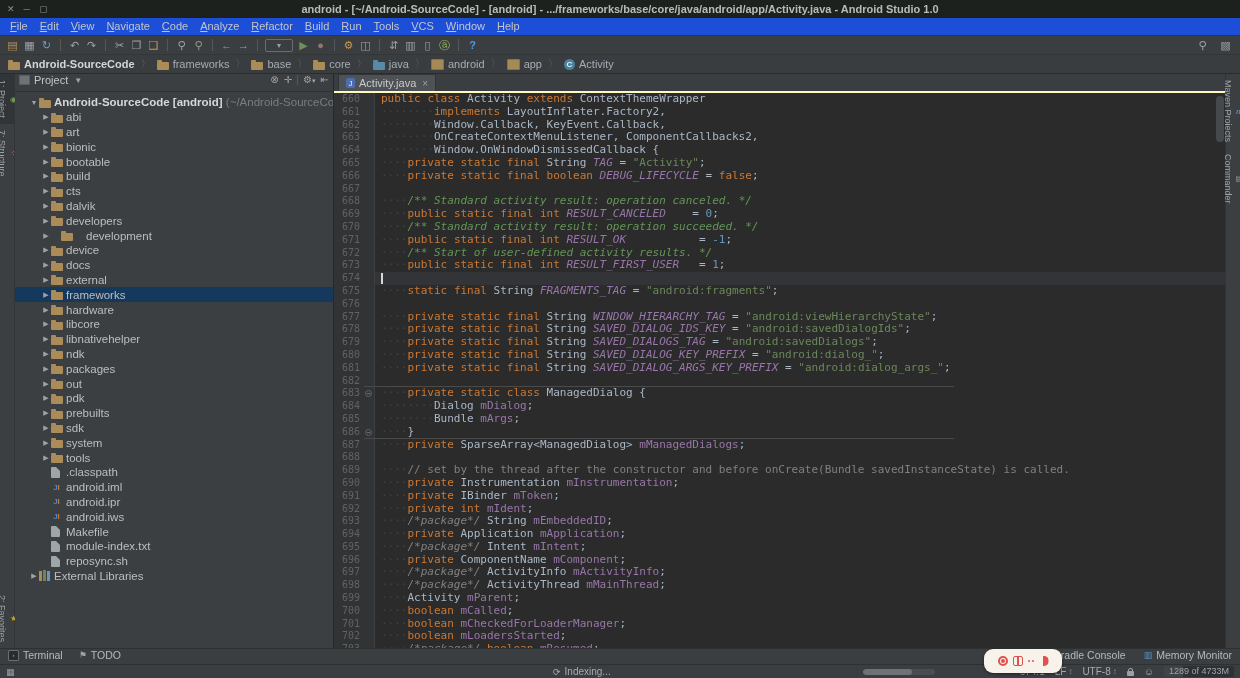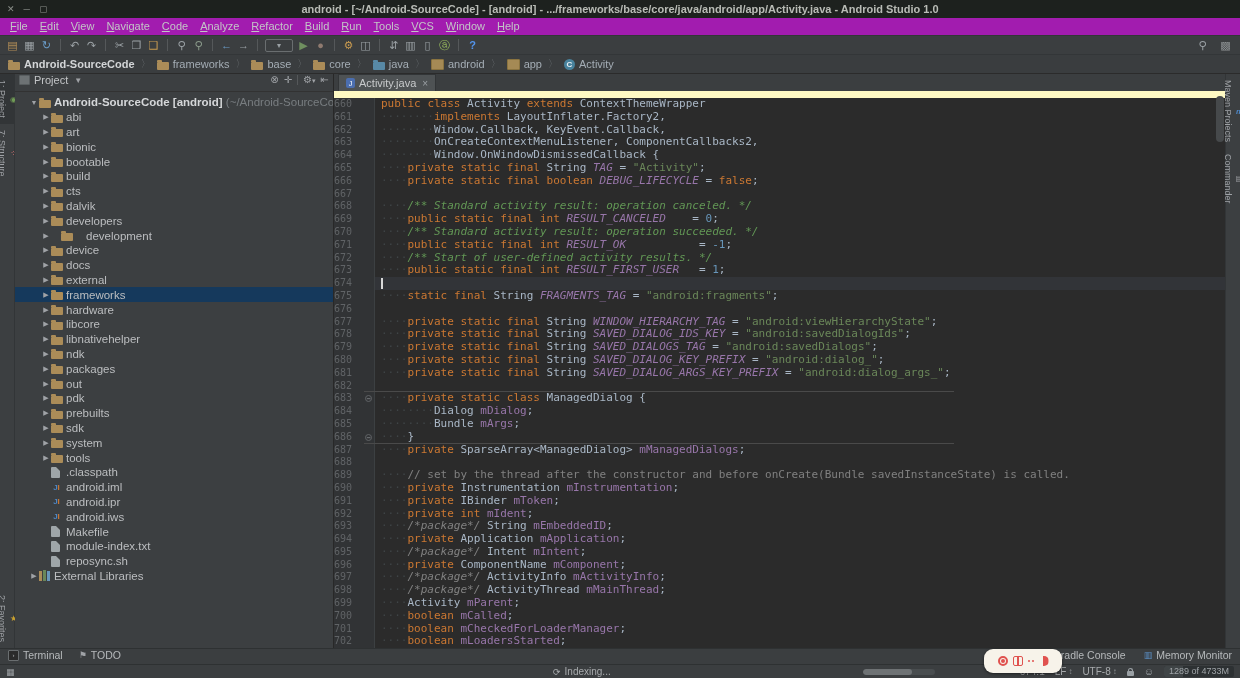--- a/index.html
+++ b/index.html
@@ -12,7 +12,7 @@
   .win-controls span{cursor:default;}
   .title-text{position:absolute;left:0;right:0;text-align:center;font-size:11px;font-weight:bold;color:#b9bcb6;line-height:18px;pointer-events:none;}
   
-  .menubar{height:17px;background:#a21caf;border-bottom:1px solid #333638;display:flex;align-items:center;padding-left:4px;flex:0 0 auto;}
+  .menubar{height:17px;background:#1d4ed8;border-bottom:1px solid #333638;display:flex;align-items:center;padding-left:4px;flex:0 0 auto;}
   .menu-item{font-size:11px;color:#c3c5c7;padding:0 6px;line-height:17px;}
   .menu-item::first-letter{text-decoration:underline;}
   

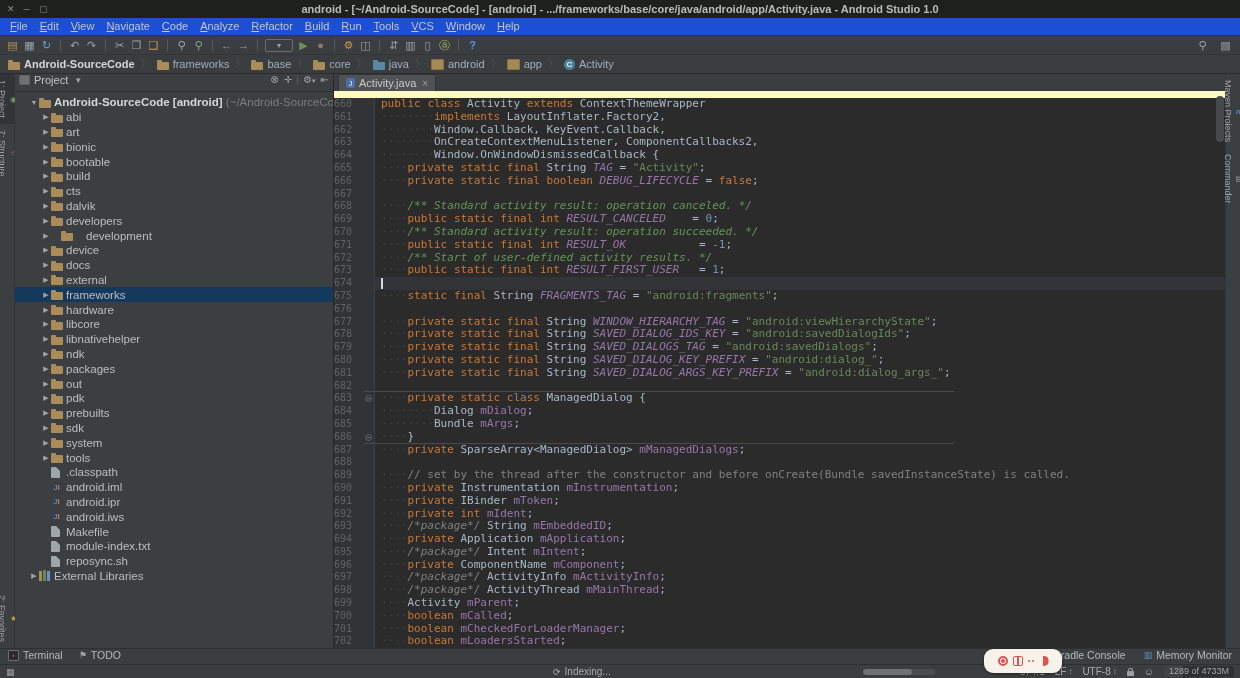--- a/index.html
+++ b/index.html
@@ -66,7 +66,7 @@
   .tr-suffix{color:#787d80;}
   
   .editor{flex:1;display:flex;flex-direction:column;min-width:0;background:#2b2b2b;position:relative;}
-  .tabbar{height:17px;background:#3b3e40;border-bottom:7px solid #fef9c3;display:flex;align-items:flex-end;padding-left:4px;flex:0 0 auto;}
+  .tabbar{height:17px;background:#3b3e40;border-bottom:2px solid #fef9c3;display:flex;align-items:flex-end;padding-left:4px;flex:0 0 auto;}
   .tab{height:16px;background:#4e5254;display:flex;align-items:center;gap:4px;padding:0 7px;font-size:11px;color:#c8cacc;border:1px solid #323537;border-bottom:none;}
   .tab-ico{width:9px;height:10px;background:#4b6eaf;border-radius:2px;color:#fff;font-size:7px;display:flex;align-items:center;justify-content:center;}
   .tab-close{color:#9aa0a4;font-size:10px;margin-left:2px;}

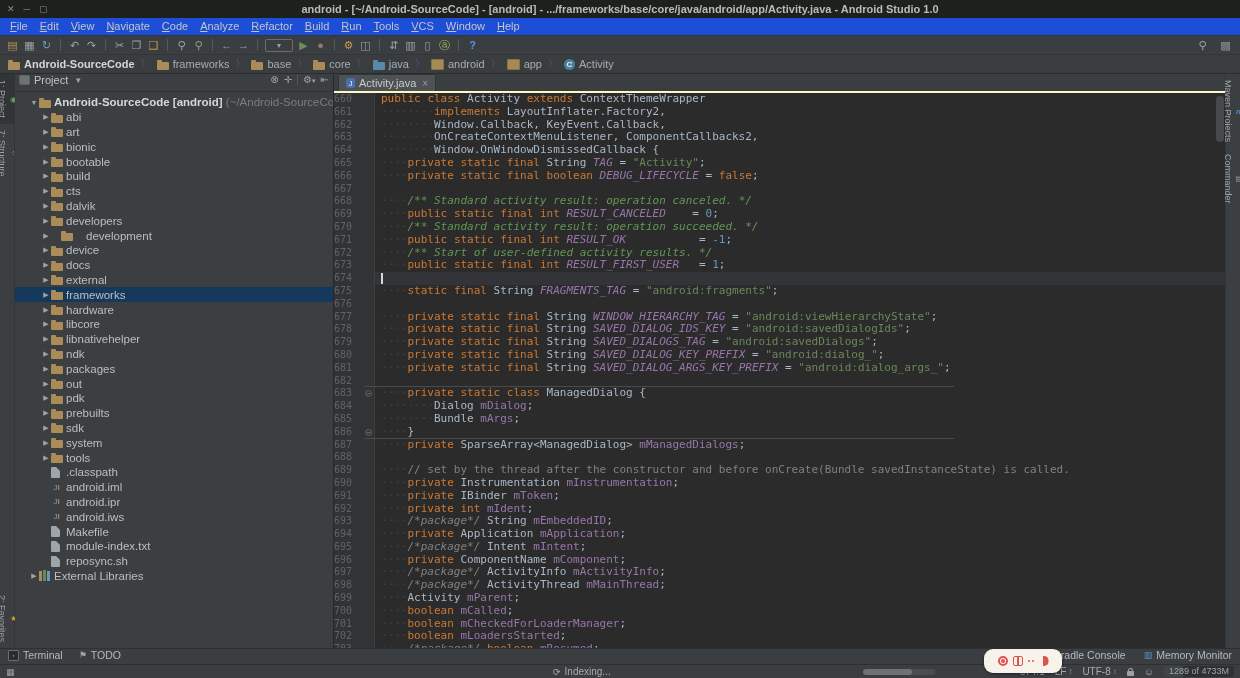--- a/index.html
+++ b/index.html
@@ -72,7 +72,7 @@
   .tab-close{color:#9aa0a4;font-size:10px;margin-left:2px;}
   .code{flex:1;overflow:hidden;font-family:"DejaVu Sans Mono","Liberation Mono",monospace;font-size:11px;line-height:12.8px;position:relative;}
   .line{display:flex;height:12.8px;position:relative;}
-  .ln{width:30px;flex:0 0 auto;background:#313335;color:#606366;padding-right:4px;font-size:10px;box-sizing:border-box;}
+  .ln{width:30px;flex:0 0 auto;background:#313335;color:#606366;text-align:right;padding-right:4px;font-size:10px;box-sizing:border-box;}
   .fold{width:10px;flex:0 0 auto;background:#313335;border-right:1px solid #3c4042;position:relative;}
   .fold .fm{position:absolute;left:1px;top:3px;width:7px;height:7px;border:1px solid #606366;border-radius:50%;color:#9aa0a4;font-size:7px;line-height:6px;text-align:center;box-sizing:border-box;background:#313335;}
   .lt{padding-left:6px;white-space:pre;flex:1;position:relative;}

## WHAT YOU WILL DO
Quote the records above in full, dropping each picture.

## REPLY
--- a/index.html
+++ b/index.html
@@ -12,7 +12,7 @@
   .win-controls span{cursor:default;}
   .title-text{position:absolute;left:0;right:0;text-align:center;font-size:11px;font-weight:bold;color:#b9bcb6;line-height:18px;pointer-events:none;}
   
-  .menubar{height:17px;background:#a21caf;border-bottom:1px solid #333638;display:flex;align-items:center;padding-left:4px;flex:0 0 auto;}
+  .menubar{height:17px;background:#1d4ed8;border-bottom:1px solid #333638;display:flex;align-items:center;padding-left:4px;flex:0 0 auto;}
   .menu-item{font-size:11px;color:#c3c5c7;padding:0 6px;line-height:17px;}
   .menu-item::first-letter{text-decoration:underline;}
   

--- a/index.html
+++ b/index.html
@@ -66,7 +66,7 @@
   .tr-suffix{color:#787d80;}
   
   .editor{flex:1;display:flex;flex-direction:column;min-width:0;background:#2b2b2b;position:relative;}
-  .tabbar{height:17px;background:#3b3e40;border-bottom:7px solid #fef9c3;display:flex;align-items:flex-end;padding-left:4px;flex:0 0 auto;}
+  .tabbar{height:17px;background:#3b3e40;border-bottom:2px solid #fef9c3;display:flex;align-items:flex-end;padding-left:4px;flex:0 0 auto;}
   .tab{height:16px;background:#4e5254;display:flex;align-items:center;gap:4px;padding:0 7px;font-size:11px;color:#c8cacc;border:1px solid #323537;border-bottom:none;}
   .tab-ico{width:9px;height:10px;background:#4b6eaf;border-radius:2px;color:#fff;font-size:7px;display:flex;align-items:center;justify-content:center;}
   .tab-close{color:#9aa0a4;font-size:10px;margin-left:2px;}

--- a/index.html
+++ b/index.html
@@ -72,7 +72,7 @@
   .tab-close{color:#9aa0a4;font-size:10px;margin-left:2px;}
   .code{flex:1;overflow:hidden;font-family:"DejaVu Sans Mono","Liberation Mono",monospace;font-size:11px;line-height:12.8px;position:relative;}
   .line{display:flex;height:12.8px;position:relative;}
-  .ln{width:30px;flex:0 0 auto;background:#313335;color:#606366;padding-right:4px;font-size:10px;box-sizing:border-box;}
+  .ln{width:30px;flex:0 0 auto;background:#313335;color:#606366;text-align:right;padding-right:4px;font-size:10px;box-sizing:border-box;}
   .fold{width:10px;flex:0 0 auto;background:#313335;border-right:1px solid #3c4042;position:relative;}
   .fold .fm{position:absolute;left:1px;top:3px;width:7px;height:7px;border:1px solid #606366;border-radius:50%;color:#9aa0a4;font-size:7px;line-height:6px;text-align:center;box-sizing:border-box;background:#313335;}
   .lt{padding-left:6px;white-space:pre;flex:1;position:relative;}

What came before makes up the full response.